### Task goal
Look through the material beneath and copy each line with the word "navitem".

** Dataset follows **

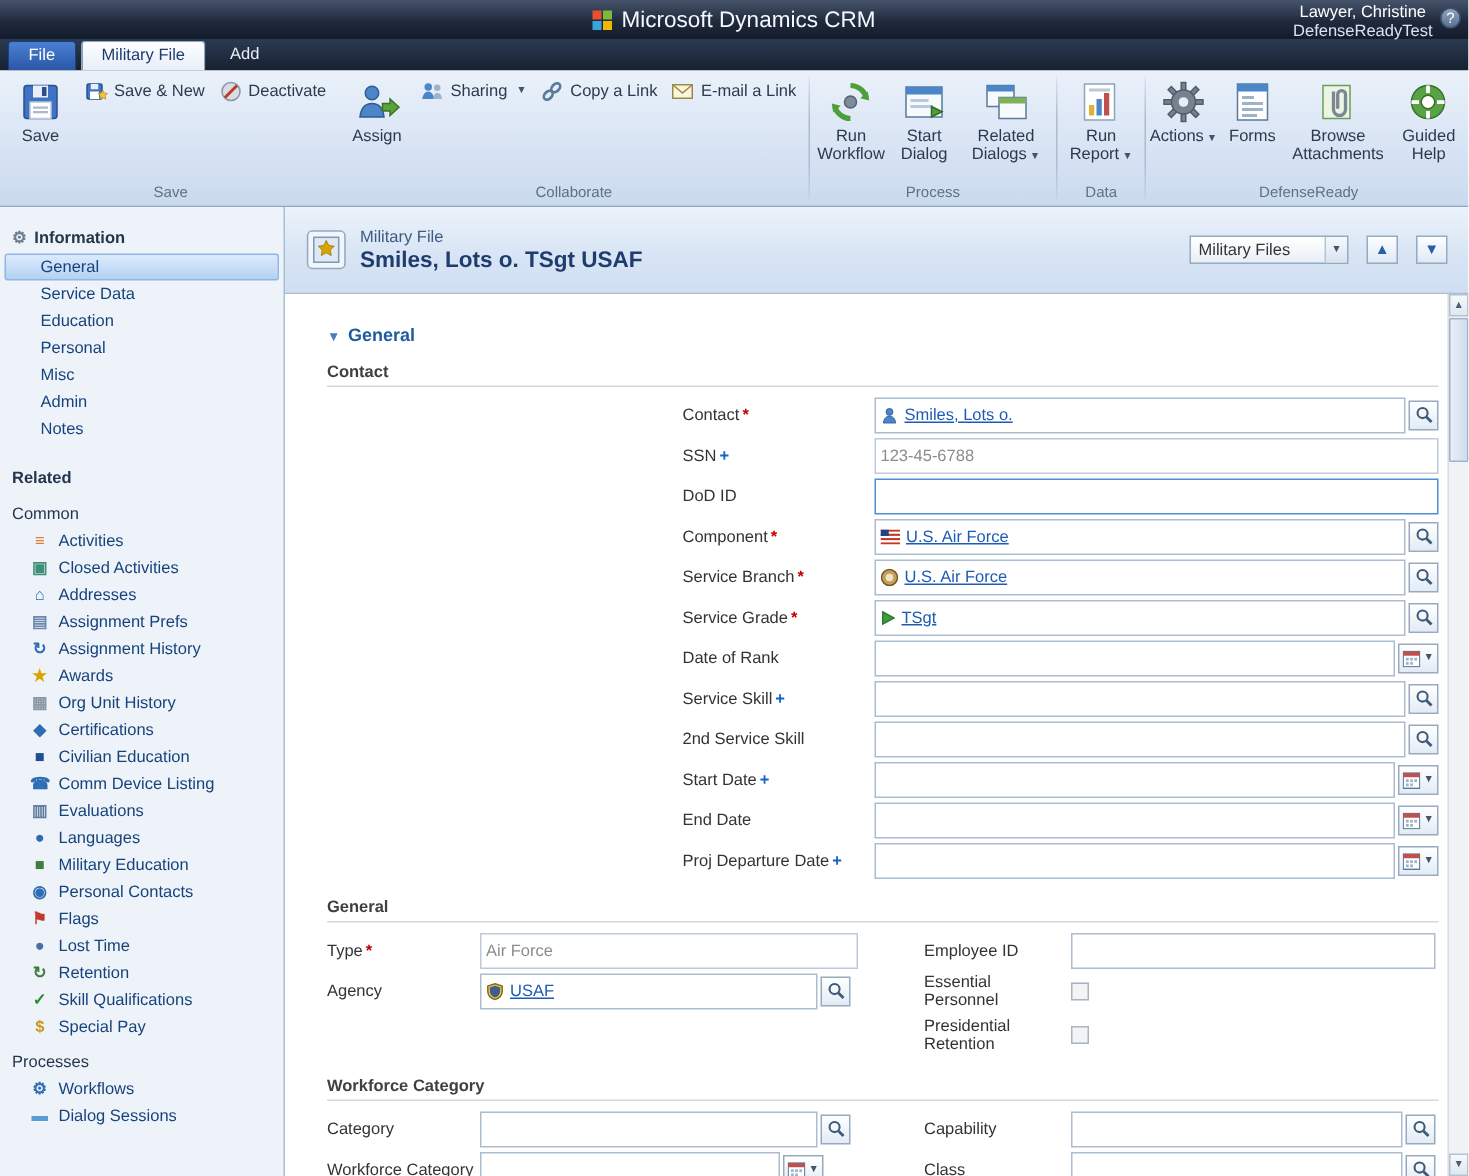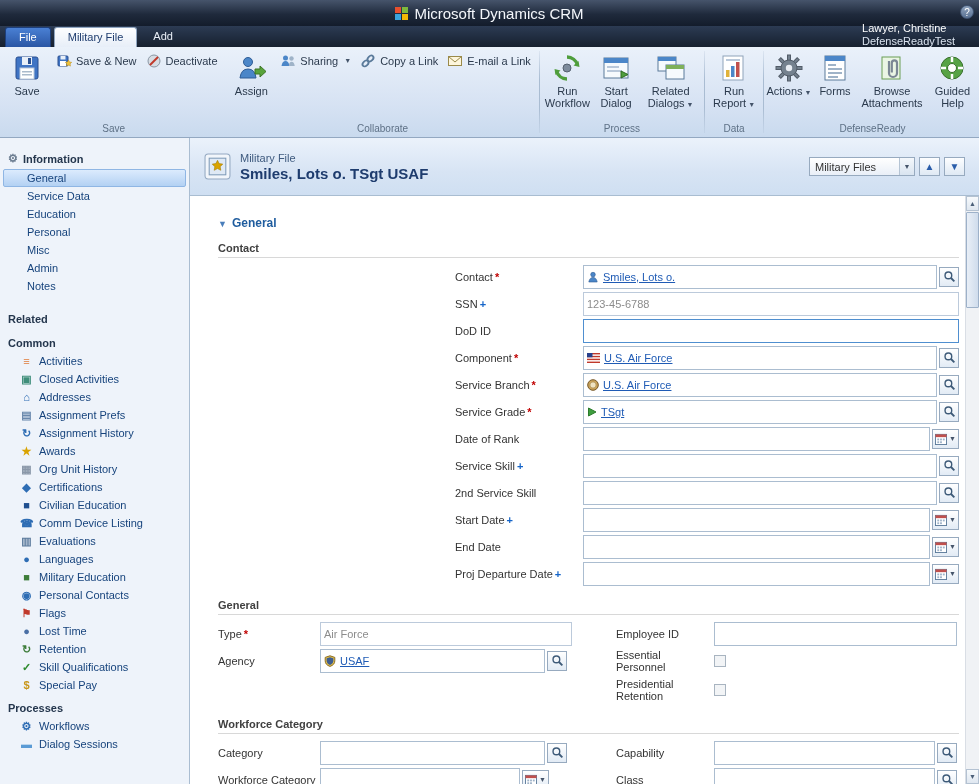--- a/index.html
+++ b/index.html
@@ -13,7 +13,7 @@
   .tb-center{display:flex;gap:6px;align-items:center;font-size:15px}
   .mslogo{display:grid;grid-template-columns:6px 6px;grid-gap:1px}
   .mslogo span{width:6px;height:6px;display:block}
-  .userblock{position:absolute;top:22px;right:24px;z-index:9;color:#fff;text-align:left;line-height:13px}
+  .userblock{position:absolute;top:2px;right:24px;z-index:9;color:#fff;text-align:center;line-height:13px}
   .userblock .org{color:#d9e2ee}
   .helpbtn{position:absolute;top:5px;right:5px;z-index:9;width:14px;height:14px;border-radius:50%;
     background:linear-gradient(#8fa3bd,#5a7294);color:#fff;font-size:10px;text-align:center;line-height:14px;border:1px solid #3e5270}

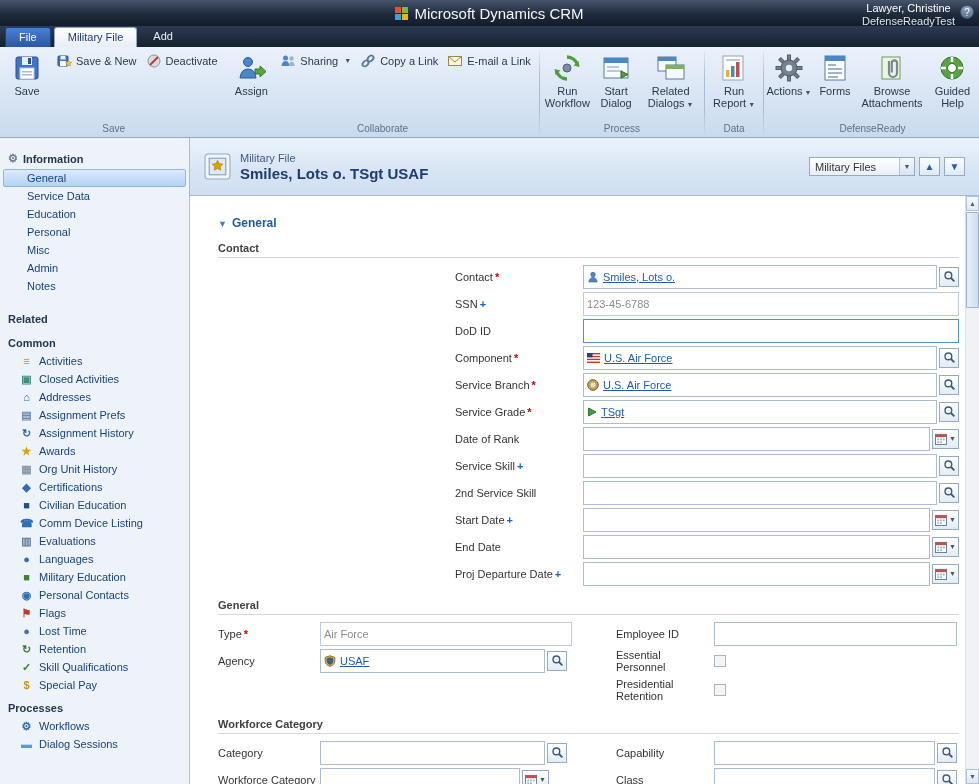--- a/index.html
+++ b/index.html
@@ -61,7 +61,7 @@
   .eicon{width:27px;height:27px;margin:0 9px 0 4px;flex:0 0 27px}
   .etype{color:#3e5a7e}
   .rtitle{font-size:15px;font-weight:bold;color:#1e3c6e;margin-top:1px}
-  .recnav{margin-left:auto;display:flex;gap:4px;padding-right:4px}
+  .recnav{margin-left:auto;display:flex;gap:12px;padding-right:4px}
   .recselect{display:flex;width:106px;height:19px;border:1px solid #97aabf;background:linear-gradient(#fff,#e9eff7);align-items:center}
   .recselect .txt{flex:1;padding-left:5px;color:#333;white-space:nowrap;overflow:hidden}
   .recselect .dd{width:15px;align-self:stretch;border-left:1px solid #b5c4d4;background:linear-gradient(#f4f8fc,#d9e4f0);text-align:center;font-size:7px;line-height:17px;color:#44546a}

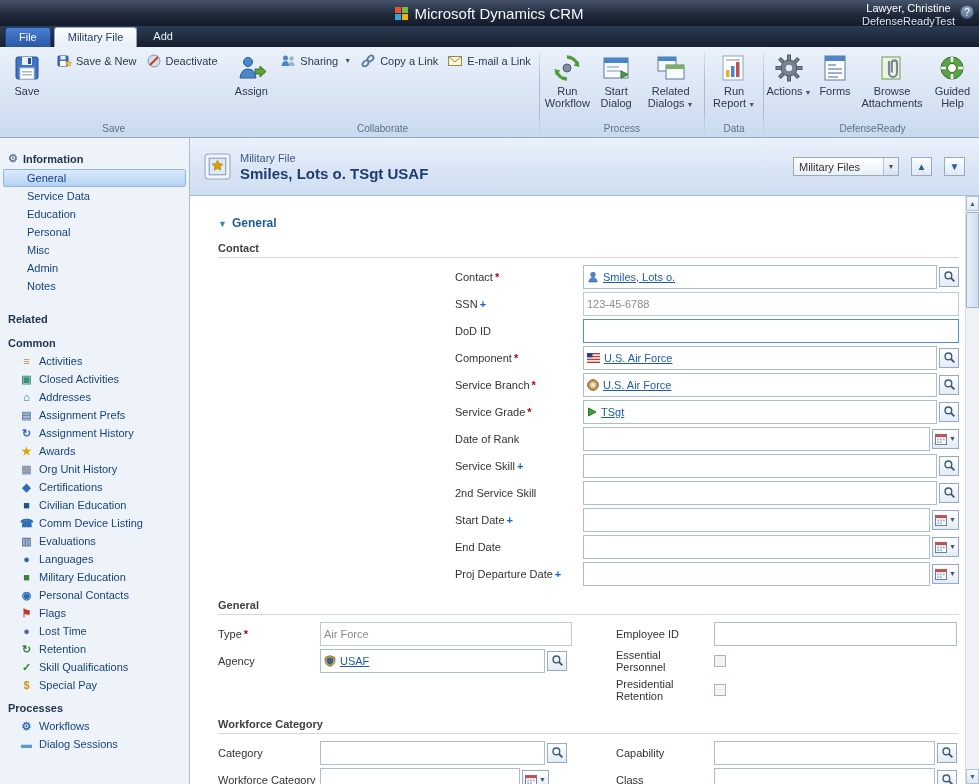--- a/index.html
+++ b/index.html
@@ -49,7 +49,7 @@
   .navhead .hico{color:#6b7c90;font-size:11px}
   .navitem{height:18px;line-height:17px;padding-left:23px;color:#16437c;margin:0 3px;border:1px solid transparent;border-radius:2px;cursor:default}
   .navitem.selected{background:linear-gradient(#dcebfd,#b3d1f3);border-color:#8fb6e4}
-  .grouphead{font-weight:bold;color:#24364d;padding:8px 8px 3px 8px}
+  .grouphead{font-weight:normal;color:#24364d;padding:8px 8px 3px 8px}
   .relitem{display:flex;align-items:center;gap:6px;height:18px;padding-left:20px;color:#16437c}
   .si{width:13px;flex:0 0 13px;font-size:11px;line-height:13px;text-align:center;font-weight:bold}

** End of Dataset **

### Written answer
   .navitem{height:18px;line-height:17px;padding-left:23px;color:#16437c;margin:0 3px;border:1px solid transparent;border-radius:2px;cursor:default}
   .navitem.selected{background:linear-gradient(#dcebfd,#b3d1f3);border-color:#8fb6e4}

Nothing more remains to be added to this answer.